Ajoutons que la bataille sur l’élévation des qualifications de tous avait été gagnée de façon relative car les moyens mis à disposition de publics plus hétérogènes sont restés proportionnellement inférieurs à ceux dont disposaient les 30% d’élèves accédant au bac en 80.

Les exigences

Le SNES a toujours porté une double exigence : exigence de qualité dans la formation des jeunes et en conséquence, dans celles des personnels, exigence d’un cadre national fort dont le coût incombe entièrement à l’Etat (personnels fonctionnaires d’Etat, programmes nationaux et examens nationaux...)

La décentralisation et la déconcentration ont commencé à mettre à mal ces exigences et le phénomène a été d’autant plus durement ressenti par les professions que le désengagement de l’Etat a poussé à la recherche de solutions locales plus ou moins satisfaisantes, mais qui ont souvent recréé des équilibres locaux difficiles à remettre en cause.

Sans doute avons-nous sous-estimé le poids de l’initiative locale et son irruption dans le paysage éducatif dès lors que les équipes se sont retrouvées bien seules pour faire face aux difficultés. Depuis des années nous affirmons que le système a réussi à amortir les bouleversements grâce à l’investissement des personnels, à leur inventivité et dans le même temps nous n’avons pas toujours été en mesure de fédérer ces énergies et de les opposer à des décisions nationales qui allaient à l’encontre des attentes « du terrain ». Notre discours est resté juste et cohérent, mais n’a probablement pas suffisamment intégré le quotidien des personnels. Nous devons travailler plus concrètement les notions d’autonomie, de travail en équipe, d’expérimentation, de collégialité dans les prises de décisions locales... ce qui permettra par ailleurs éviter que les initiatives locales ne soient instrumentalisées pour accélérer la déréglementation.

Les objectifs

Nos objectifs s’articulent toujours autour de l’accès de tous à des qualifications reconnues avec un horizon d’une qualification minimale de niveau IV. La revendication de la scolarité obligatoire prolongée à 18 ans n’en est qu’un outil et non une fin en soi.
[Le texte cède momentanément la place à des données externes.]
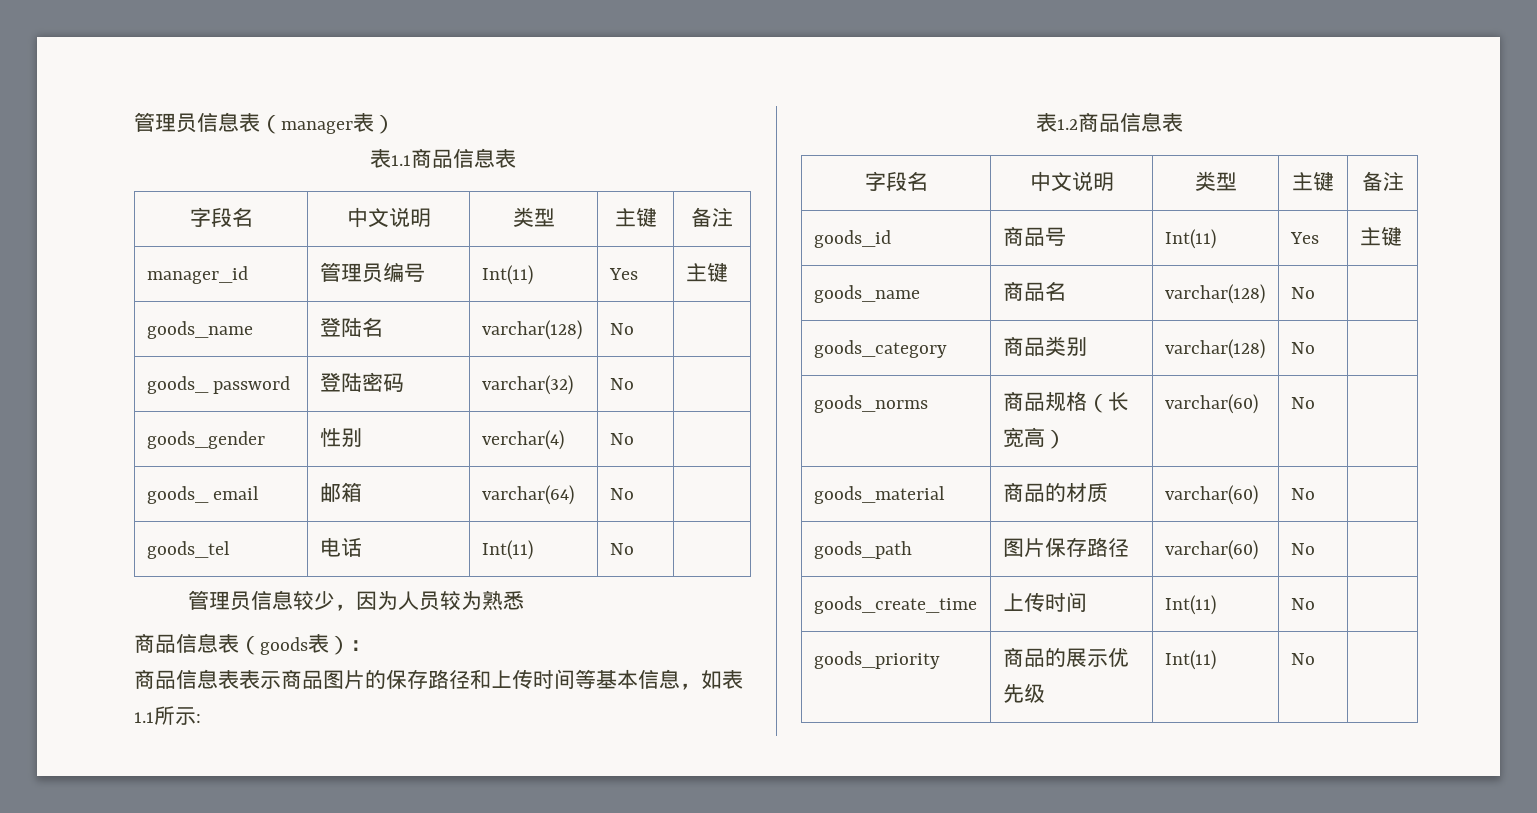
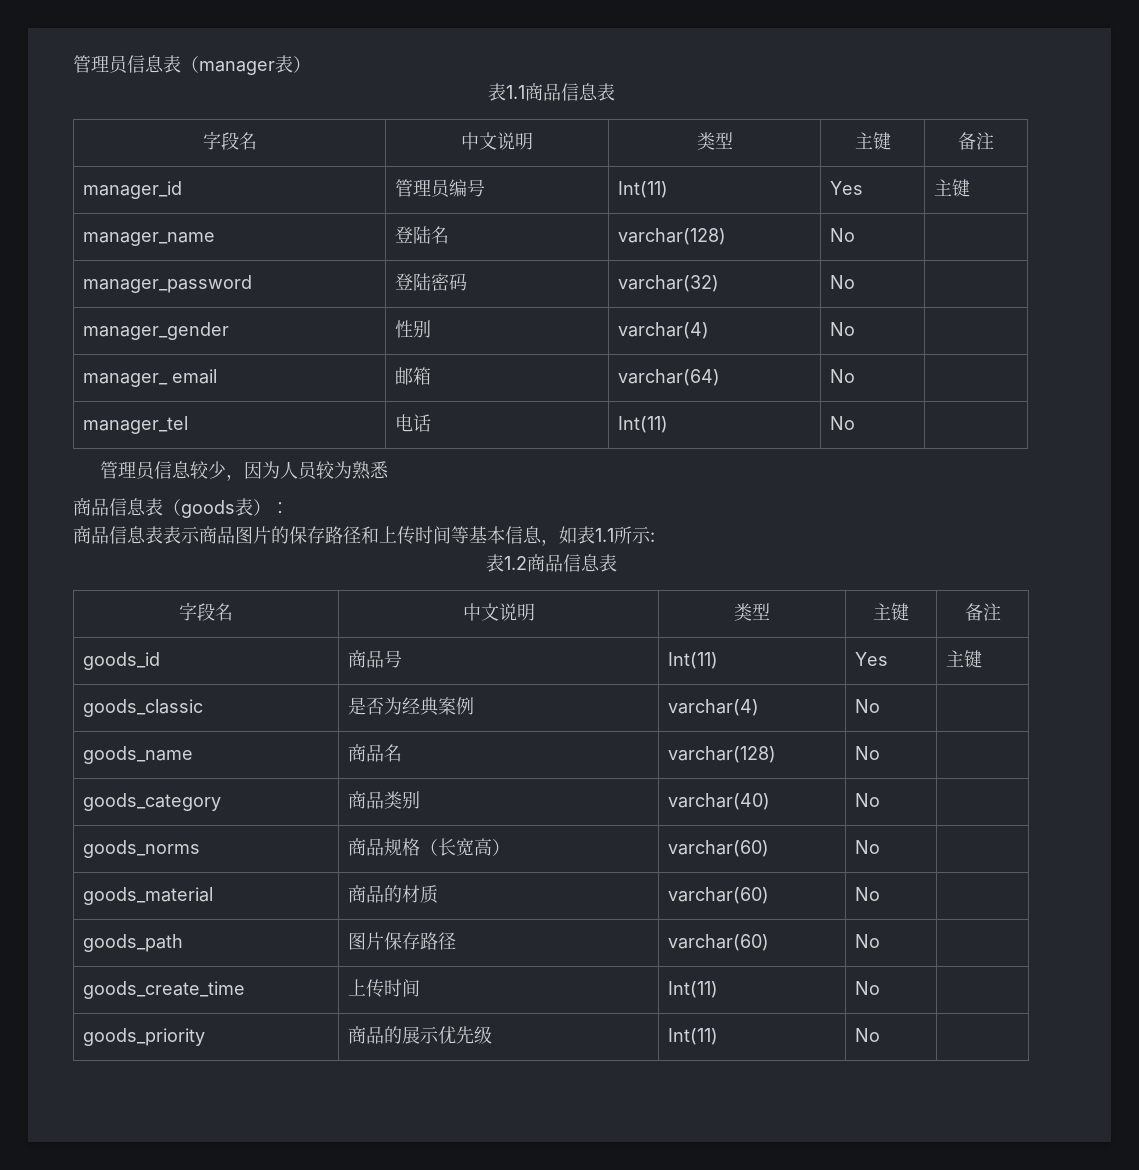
- goods_name | 登陆名 | varchar(128) | No |
+ manager_name | 登陆名 | varchar(128) | No |
- goods_ password | 登陆密码 | varchar(32) | No |
+ manager_password | 登陆密码 | varchar(32) | No |
- goods_gender | 性别 | verchar(4) | No |
- goods_ email | 邮箱 | varchar(64) | No |
+ manager_gender | 性别 | varchar(4) | No |
+ manager_ email | 邮箱 | varchar(64) | No |
- goods_tel | 电话 | Int(11) | No |
+ manager_tel | 电话 | Int(11) | No |
+ goods_classic | 是否为经典案例 | varchar(4) | No |
- goods_category | 商品类别 | varchar(128) | No |
+ goods_category | 商品类别 | varchar(40) | No |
La réflexion pédagogique sur les contenus et la culture commune, sur les pratiques

Elle a toujours été présente dans le SNES. Le congrès de Reims en 1995 l’avait (difficilement il est vrai !) même placée comme thème central. La création des observatoires des contenus et des pratiques était aussi en partie une réponse à l’absence de lieux institutionnels pour ces débats. Le SNES a, ces dix dernières années, beaucoup produit sur les disciplines, leurs contenus, leurs évolutions, leurs rapports entres elles (évaluation, notion de compétences, interdisciplinarité...). Cependant, le SNES garde toujours l’image d’un syndicat replié sur un certain corporatisme, frileux sur les évolutions pédagogiques. Il est pourtant le seul, souvent, à pouvoir s’exprimer dans le détail des programmes de toutes les disciplines, à porter une réflexion d’expert de la discipline dans les instances du type CSE et dans les rencontres avec les différents groupes chargés d’élaborer les programmes. Sans doute ces problématiques n’ont-elles pas été portées suffisamment par l’ensemble de l’organisation (l’exemple des TPE dont les contours ont été tracés par le congrès de Nice en est un exemple !) et n’avons-nous pas su ces dernières années en faire un pivot de notre action. Là encore les positions du SNES apparaissent comme défensives. Il est vrai que le contexte n’incite pas beaucoup à avancer des propositions dont on sait que le gouvernement risque de se saisir en les déformant et en les instrumentalisant (l’expérience des TPE, puis des IDD a laissé des traces durables...). La réflexion que nous devrions mener sur des alternatives au redoublement, par exemple, est en partie bloquée par cette crainte qui induit des réflexes de repli.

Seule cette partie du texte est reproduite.